◆ **Listed records**:
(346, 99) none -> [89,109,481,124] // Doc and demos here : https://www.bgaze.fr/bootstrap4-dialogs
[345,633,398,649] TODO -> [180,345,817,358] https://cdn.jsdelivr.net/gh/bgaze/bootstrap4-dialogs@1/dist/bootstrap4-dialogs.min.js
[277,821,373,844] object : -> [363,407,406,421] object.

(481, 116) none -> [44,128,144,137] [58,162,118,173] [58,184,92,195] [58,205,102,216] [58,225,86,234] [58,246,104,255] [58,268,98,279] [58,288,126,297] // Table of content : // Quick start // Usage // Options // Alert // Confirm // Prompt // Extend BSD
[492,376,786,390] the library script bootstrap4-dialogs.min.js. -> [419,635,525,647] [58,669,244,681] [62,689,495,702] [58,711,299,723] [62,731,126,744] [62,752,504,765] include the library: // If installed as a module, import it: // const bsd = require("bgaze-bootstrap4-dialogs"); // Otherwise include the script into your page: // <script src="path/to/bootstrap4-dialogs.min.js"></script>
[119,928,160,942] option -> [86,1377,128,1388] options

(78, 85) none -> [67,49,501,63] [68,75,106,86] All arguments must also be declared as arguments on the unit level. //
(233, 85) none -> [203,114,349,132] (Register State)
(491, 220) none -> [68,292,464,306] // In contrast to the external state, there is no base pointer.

◆ **Exercise**: Each line above is to be reproduced exactly. Leave none out.

◆ **Answer space**:
(346, 99) none -> [89,109,481,124] // Doc and demos here : https://www.bgaze.fr/bootstrap4-dialogs
[345,633,398,649] TODO -> [180,345,817,358] https://cdn.jsdelivr.net/gh/bgaze/bootstrap4-dialogs@1/dist/bootstrap4-dialogs.min.js
[277,821,373,844] object : -> [363,407,406,421] object.

(481, 116) none -> [44,128,144,137] [58,162,118,173] [58,184,92,195] [58,205,102,216] [58,225,86,234] [58,246,104,255] [58,268,98,279] [58,288,126,297] // Table of content : // Quick start // Usage // Options // Alert // Confirm // Prompt // Extend BSD
[492,376,786,390] the library script bootstrap4-dialogs.min.js. -> [419,635,525,647] [58,669,244,681] [62,689,495,702] [58,711,299,723] [62,731,126,744] [62,752,504,765] include the library: // If installed as a module, import it: // const bsd = require("bgaze-bootstrap4-dialogs"); // Otherwise include the script into your page: // <script src="path/to/bootstrap4-dialogs.min.js"></script>
[119,928,160,942] option -> [86,1377,128,1388] options

(78, 85) none -> [67,49,501,63] [68,75,106,86] All arguments must also be declared as arguments on the unit level. //
(233, 85) none -> [203,114,349,132] (Register State)
(491, 220) none -> [68,292,464,306] // In contrast to the external state, there is no base pointer.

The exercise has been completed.